*** Block opens ***

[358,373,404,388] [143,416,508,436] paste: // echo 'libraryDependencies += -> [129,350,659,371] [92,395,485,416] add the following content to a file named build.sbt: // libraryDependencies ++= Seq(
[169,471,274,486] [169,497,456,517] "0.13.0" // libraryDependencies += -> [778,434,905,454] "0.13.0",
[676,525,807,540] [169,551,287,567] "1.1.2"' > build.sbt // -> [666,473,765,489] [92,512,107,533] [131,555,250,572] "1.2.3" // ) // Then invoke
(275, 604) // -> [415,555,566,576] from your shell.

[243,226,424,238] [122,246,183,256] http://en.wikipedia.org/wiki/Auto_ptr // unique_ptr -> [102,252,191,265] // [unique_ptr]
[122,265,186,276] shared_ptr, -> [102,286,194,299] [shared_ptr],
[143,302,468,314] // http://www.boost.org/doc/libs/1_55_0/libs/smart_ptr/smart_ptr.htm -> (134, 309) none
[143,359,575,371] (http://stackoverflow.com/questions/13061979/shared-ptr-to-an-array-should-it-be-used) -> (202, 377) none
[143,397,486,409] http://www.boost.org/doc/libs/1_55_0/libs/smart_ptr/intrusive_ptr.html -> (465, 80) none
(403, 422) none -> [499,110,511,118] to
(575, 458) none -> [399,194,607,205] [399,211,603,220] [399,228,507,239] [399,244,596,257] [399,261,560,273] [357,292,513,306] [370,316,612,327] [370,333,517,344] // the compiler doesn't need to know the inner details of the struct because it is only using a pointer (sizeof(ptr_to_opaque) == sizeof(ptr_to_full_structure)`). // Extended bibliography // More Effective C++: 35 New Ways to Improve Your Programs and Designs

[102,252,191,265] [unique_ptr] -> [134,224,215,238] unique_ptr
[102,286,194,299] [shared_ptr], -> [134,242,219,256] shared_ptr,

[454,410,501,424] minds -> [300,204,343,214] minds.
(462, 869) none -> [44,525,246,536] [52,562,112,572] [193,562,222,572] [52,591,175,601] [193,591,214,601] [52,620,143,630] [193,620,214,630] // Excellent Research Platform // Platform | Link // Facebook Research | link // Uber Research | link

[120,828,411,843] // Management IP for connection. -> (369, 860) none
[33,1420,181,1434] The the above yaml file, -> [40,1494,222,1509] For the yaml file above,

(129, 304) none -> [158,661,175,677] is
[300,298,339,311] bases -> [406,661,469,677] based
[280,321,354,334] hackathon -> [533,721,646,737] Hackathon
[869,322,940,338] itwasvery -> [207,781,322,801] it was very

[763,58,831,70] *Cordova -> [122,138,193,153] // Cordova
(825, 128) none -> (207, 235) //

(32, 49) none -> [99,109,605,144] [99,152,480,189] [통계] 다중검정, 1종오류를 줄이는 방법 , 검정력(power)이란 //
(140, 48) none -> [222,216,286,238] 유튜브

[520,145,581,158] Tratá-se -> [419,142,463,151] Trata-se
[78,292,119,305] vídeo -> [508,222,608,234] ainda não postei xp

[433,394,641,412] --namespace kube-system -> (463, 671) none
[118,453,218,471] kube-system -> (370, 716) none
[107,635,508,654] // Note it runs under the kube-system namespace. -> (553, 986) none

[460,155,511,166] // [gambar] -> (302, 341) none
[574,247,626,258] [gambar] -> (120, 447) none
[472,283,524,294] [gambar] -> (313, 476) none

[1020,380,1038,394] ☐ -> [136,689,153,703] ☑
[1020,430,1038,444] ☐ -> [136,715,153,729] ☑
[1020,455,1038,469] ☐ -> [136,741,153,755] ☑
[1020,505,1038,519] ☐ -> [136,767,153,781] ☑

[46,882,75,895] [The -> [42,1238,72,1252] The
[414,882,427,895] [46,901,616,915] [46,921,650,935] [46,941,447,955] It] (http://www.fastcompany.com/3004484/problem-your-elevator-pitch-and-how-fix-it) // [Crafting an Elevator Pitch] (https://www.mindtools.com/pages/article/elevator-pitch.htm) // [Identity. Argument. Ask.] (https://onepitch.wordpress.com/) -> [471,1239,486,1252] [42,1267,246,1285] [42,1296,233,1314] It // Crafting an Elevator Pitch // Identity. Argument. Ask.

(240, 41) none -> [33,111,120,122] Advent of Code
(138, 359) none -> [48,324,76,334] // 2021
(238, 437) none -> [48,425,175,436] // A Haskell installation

*** Block closes ***

(PROBLEM REQUIREMENTS): Within the data above, the lines from the one with "[520,145,581,158] Tratá-se ->" to the one with "[460,155,511,166] // [gambar]" must be repeated exactly; no other line belongs in the answer.

(EXERCISE ANSWER):
[520,145,581,158] Tratá-se -> [419,142,463,151] Trata-se
[78,292,119,305] vídeo -> [508,222,608,234] ainda não postei xp

[433,394,641,412] --namespace kube-system -> (463, 671) none
[118,453,218,471] kube-system -> (370, 716) none
[107,635,508,654] // Note it runs under the kube-system namespace. -> (553, 986) none

[460,155,511,166] // [gambar] -> (302, 341) none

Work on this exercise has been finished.